Task description ▸ Start with the first line of the data and end with the line that holds "[681,113,704,124] Ex: ->"; write out each one exactly.

Recorded data ▸
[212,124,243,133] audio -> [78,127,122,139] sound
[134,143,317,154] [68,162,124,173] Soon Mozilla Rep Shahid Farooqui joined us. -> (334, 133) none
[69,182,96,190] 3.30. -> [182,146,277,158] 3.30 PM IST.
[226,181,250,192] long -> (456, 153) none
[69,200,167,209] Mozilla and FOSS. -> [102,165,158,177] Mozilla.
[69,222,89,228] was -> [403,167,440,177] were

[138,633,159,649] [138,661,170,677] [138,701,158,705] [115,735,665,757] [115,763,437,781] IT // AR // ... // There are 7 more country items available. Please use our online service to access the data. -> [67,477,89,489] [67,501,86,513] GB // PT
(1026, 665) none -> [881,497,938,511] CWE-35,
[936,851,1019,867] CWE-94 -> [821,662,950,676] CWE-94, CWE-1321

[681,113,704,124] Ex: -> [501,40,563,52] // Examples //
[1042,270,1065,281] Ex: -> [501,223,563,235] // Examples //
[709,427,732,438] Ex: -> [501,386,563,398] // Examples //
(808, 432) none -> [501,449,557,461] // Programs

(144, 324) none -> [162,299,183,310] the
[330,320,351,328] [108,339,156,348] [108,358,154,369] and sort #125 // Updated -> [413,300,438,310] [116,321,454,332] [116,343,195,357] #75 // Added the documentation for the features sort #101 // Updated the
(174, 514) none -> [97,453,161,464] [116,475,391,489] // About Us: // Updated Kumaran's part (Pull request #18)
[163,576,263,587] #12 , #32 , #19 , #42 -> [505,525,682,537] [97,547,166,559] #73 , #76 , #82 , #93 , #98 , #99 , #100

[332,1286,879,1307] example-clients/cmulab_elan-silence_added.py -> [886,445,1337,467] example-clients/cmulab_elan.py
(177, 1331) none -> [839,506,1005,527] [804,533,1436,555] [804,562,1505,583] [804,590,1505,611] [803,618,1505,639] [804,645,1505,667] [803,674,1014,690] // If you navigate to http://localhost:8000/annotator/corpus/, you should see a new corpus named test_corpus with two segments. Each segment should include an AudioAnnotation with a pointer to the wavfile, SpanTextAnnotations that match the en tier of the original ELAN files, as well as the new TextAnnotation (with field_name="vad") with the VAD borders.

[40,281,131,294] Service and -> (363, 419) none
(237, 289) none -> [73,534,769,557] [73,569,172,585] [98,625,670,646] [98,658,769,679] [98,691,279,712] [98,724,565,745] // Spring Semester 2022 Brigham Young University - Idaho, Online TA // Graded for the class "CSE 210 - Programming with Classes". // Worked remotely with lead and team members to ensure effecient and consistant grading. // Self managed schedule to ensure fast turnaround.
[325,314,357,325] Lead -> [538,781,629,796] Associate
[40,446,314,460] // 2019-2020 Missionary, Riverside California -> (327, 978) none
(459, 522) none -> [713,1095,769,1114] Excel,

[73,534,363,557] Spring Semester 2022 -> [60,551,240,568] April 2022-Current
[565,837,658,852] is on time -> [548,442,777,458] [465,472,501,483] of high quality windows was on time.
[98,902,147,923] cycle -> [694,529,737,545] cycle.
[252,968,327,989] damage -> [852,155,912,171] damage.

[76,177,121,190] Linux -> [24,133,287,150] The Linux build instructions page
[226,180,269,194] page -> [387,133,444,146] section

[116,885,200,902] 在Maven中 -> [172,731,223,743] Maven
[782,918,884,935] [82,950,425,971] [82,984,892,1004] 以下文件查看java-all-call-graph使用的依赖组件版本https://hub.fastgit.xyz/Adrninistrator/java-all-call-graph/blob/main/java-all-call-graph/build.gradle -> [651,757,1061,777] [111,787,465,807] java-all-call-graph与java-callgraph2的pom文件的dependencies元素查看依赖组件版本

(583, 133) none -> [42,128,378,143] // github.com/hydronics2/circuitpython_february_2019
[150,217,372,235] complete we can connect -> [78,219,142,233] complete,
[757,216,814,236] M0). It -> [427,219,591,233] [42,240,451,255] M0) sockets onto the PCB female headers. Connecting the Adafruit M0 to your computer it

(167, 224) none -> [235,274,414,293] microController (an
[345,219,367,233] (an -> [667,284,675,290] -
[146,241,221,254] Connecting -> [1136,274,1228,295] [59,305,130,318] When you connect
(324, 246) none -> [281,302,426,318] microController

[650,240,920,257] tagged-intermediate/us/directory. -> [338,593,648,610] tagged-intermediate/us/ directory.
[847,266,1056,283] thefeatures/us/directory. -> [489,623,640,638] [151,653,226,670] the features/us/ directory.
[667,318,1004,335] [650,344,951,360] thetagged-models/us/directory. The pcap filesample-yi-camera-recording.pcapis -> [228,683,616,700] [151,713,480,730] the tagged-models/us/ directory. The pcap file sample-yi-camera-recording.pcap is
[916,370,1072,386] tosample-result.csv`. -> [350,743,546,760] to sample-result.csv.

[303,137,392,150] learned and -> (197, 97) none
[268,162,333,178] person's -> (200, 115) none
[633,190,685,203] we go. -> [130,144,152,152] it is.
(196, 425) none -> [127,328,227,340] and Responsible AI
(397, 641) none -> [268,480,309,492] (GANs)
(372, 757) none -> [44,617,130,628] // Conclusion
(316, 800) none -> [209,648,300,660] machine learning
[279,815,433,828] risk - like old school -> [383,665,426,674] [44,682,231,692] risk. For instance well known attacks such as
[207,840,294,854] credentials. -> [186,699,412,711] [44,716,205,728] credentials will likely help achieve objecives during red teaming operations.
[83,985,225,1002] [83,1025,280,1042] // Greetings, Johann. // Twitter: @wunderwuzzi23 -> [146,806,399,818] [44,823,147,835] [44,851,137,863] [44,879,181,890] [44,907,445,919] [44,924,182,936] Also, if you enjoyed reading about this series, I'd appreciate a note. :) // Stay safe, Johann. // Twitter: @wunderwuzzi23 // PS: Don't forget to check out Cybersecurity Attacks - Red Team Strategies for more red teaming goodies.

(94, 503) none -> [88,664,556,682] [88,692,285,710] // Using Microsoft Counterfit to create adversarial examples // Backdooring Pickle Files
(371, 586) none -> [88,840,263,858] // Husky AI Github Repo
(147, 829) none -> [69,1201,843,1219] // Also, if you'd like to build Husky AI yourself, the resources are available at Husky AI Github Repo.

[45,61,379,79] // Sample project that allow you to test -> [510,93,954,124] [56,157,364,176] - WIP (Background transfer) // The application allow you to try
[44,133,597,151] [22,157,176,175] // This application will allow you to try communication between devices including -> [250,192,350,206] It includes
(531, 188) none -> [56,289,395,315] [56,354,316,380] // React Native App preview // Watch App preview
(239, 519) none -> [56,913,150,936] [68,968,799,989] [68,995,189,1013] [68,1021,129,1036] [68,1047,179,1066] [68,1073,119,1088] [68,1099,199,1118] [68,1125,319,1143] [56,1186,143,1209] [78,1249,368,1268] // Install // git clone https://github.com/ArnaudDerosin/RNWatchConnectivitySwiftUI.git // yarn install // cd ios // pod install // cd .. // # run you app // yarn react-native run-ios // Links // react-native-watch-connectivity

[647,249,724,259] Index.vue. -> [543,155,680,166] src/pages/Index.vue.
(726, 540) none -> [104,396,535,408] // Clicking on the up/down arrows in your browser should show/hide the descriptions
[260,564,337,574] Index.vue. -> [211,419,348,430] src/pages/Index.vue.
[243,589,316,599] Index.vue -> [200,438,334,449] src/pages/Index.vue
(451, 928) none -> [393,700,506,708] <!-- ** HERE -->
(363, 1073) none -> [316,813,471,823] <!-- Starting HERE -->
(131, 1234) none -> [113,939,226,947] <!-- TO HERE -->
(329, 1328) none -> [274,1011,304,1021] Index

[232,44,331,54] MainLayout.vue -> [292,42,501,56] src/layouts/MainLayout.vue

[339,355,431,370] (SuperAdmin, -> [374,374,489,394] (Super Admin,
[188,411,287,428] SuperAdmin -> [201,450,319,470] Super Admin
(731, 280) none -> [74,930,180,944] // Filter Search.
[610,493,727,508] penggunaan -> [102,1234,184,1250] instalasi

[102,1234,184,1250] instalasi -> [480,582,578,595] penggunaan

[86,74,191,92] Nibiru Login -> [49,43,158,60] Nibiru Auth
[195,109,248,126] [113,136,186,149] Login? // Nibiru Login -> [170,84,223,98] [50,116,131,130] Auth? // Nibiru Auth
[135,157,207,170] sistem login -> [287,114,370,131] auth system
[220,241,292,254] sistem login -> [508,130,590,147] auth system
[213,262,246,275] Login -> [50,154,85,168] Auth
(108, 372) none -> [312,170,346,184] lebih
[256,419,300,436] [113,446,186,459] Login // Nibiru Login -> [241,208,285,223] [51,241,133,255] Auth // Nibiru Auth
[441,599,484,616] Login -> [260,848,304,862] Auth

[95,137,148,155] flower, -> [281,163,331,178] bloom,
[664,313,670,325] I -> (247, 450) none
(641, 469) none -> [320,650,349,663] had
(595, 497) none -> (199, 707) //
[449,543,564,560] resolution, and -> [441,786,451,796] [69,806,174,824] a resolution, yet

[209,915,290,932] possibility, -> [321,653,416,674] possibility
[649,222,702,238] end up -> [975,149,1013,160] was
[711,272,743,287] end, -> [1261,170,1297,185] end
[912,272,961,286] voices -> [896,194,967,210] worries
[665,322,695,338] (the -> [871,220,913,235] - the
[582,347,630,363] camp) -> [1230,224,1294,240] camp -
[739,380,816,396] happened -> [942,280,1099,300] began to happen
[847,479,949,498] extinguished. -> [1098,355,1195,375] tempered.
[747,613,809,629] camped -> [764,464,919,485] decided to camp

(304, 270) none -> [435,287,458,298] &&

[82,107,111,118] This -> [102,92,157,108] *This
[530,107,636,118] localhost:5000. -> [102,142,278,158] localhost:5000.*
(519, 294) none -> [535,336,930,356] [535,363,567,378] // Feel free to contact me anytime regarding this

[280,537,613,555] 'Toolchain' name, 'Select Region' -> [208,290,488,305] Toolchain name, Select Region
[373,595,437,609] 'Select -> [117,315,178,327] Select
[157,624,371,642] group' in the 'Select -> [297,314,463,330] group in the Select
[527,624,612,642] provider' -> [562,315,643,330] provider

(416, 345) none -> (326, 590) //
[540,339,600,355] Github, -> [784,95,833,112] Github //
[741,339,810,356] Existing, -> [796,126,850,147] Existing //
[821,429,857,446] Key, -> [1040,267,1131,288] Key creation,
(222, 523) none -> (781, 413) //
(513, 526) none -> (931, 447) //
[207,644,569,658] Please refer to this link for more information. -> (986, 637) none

Response area ▸
[212,124,243,133] audio -> [78,127,122,139] sound
[134,143,317,154] [68,162,124,173] Soon Mozilla Rep Shahid Farooqui joined us. -> (334, 133) none
[69,182,96,190] 3.30. -> [182,146,277,158] 3.30 PM IST.
[226,181,250,192] long -> (456, 153) none
[69,200,167,209] Mozilla and FOSS. -> [102,165,158,177] Mozilla.
[69,222,89,228] was -> [403,167,440,177] were

[138,633,159,649] [138,661,170,677] [138,701,158,705] [115,735,665,757] [115,763,437,781] IT // AR // ... // There are 7 more country items available. Please use our online service to access the data. -> [67,477,89,489] [67,501,86,513] GB // PT
(1026, 665) none -> [881,497,938,511] CWE-35,
[936,851,1019,867] CWE-94 -> [821,662,950,676] CWE-94, CWE-1321

[681,113,704,124] Ex: -> [501,40,563,52] // Examples //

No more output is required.